Kawasan Timur Butuh Desain Kesejahteraan, Bukan Desain Pertahanan Militer
Hal baik seperti ini, yang semestinya menjadi inspirasi dari para pemimpin, untuk bisa membedakan mana hal yang sangat mendasar bagi rakyat dan mana menjadi pendukung pemenuhan kebutuhan rakyat. Sebab, sangat berbahaya kalau kebutuhan mendasar rakyat dihambat atau terhambat pemenuhannya hanya karena persoalan prosedur dan administratif.
Bagaimanapun krisis pangan dan krisis energi menjadi masalah global dalam beberapa waktu belakangan ini. Hal ini menunjukkan, bicara pangan dan energi, bukan sekadar pemenuhan kebutuhan mendasar, tetapi juga bisa menjadi “senjata” dalam menjamin keberlangsungan di masa mendatang.
Untuk itu, ketika Presiden Joko Widodo dan Menhan Prabowo berkunjung ke Maluku beberapa hari lalu, dengan salah satu kegiatan untuk mencari titik pertahanan di pulau terluar, hal itu juga menunjukkan kegagalan untuk memastikan bahwa pertahanan terbaik itu adalah kesejahteraan rakyat di pulau terluar dan kawasan timur, dimana Papua, Papua Barat, Maluku, dan NTT merupakan provinsi termiskin di Indonesia.
Pertahanan militer secanggih apapun yang mau dibangun Presiden Jokowi dan Menhan Prabowo tidak akan mampu membendung ancaman dari luar, kalau tidak mampu menyelesaikan persoalan kesejaheteraan di kawasan timur. Tetapi dengan kesejahteraan, keadilan dan kemakmuran di kawasan ini akan menjadi senjata yang paling ampuh untuk menghadang ancaman apapun.
Tetapi, hal itu masih jauh dari harapan, karena pemerintah tidak mampu untuk memberikan keadilan dan kesejahteraan, karena berbagai kebijakan justru menunjukkan sebaliknya.
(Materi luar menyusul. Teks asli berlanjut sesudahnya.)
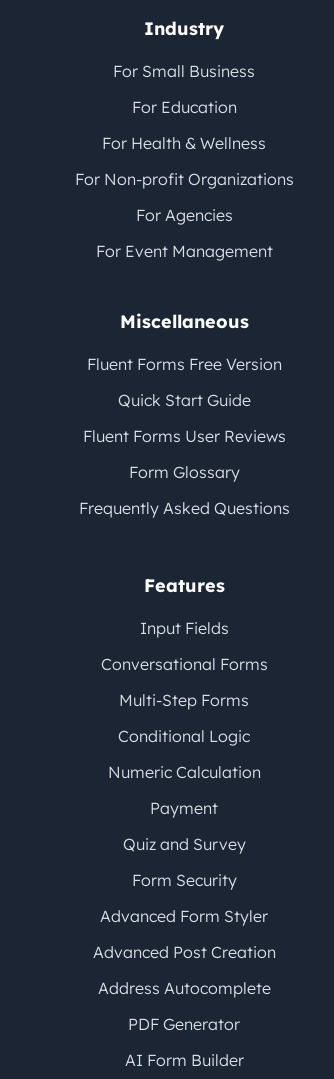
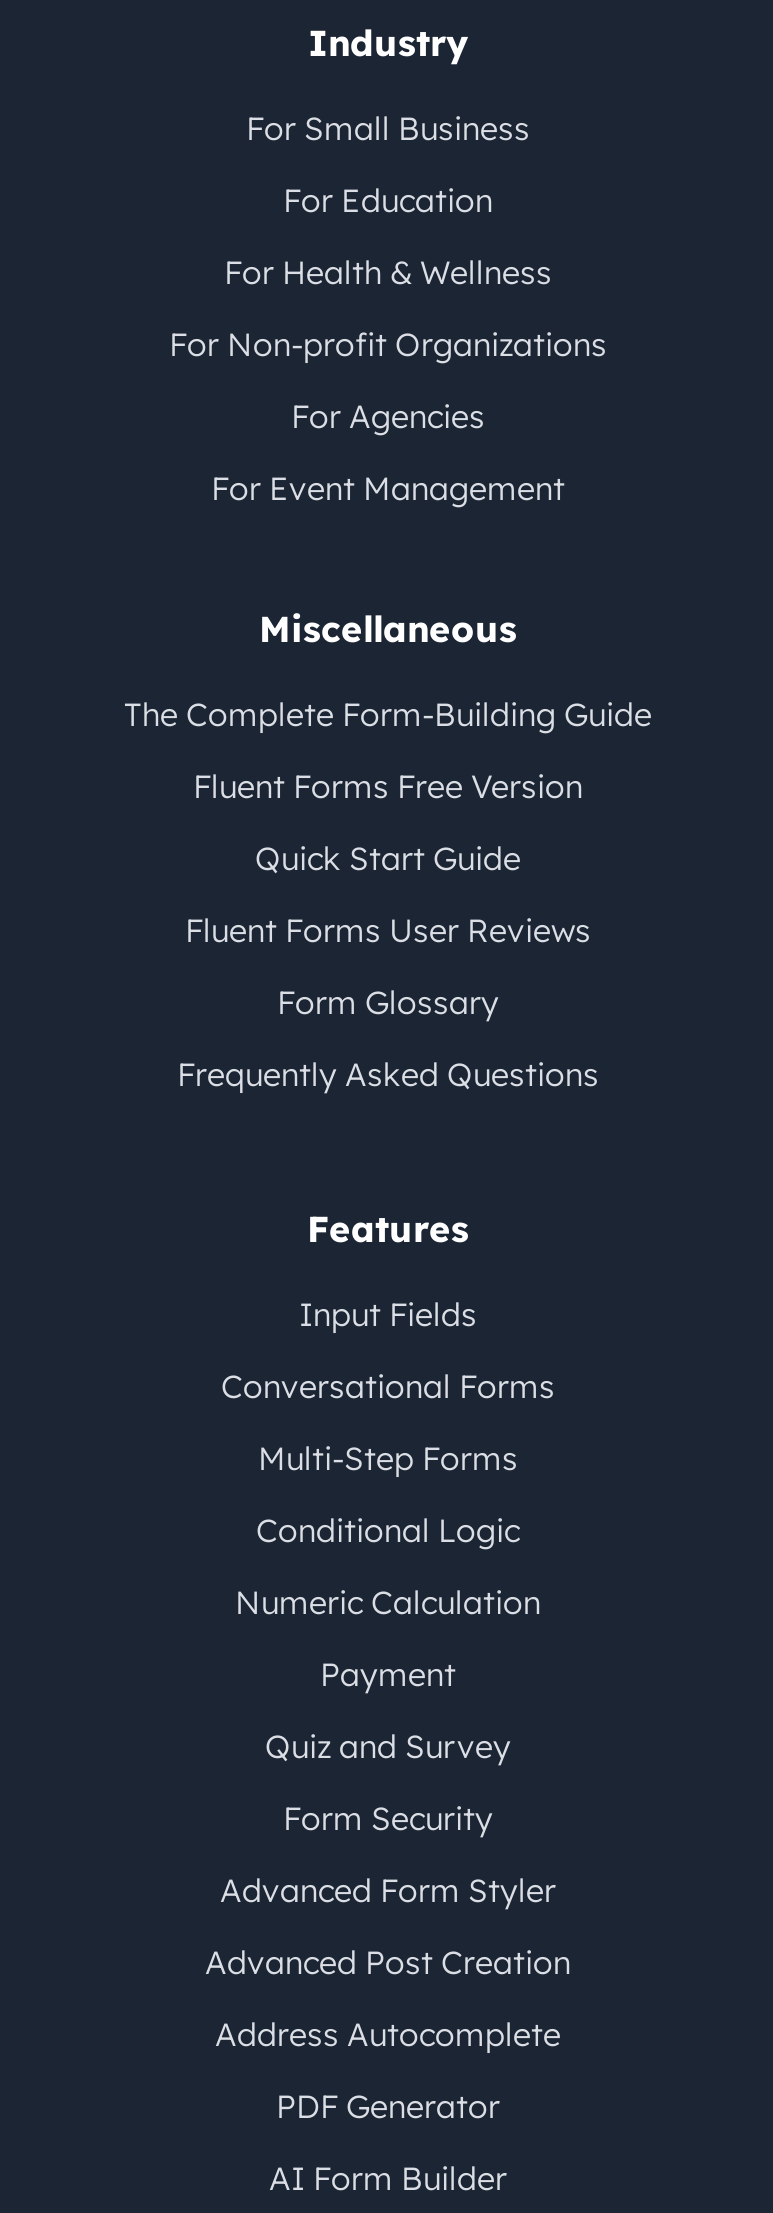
+ The Complete Form-Building Guide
Smelter Freeport yang nyata-nyata merupakan hak orang papua tetapi ditarik jauh ke Jawa, sehingga multiplier effect di bidang ekonomi yang semestinya berada di Papua, justru berpindah ke Jawa Timur.
Blok Masela yang nyata-nyata berada di Bumi Maluku, mau dikelola secara terapung, sehingga Maluku nyaris tidak mendapatkan apapun dengan cara pengelolaan seperti itu.
Kalau padaakhirnya, kilang Blok Masela berpindah dari laut ke darat, pada dasarnya bukan berangkat dari kesadaran pengelola Negara untuk mensejahterakan Maluku, tetapi perpindahan itu dilakukan setelah melalui desakan yang melelahkan.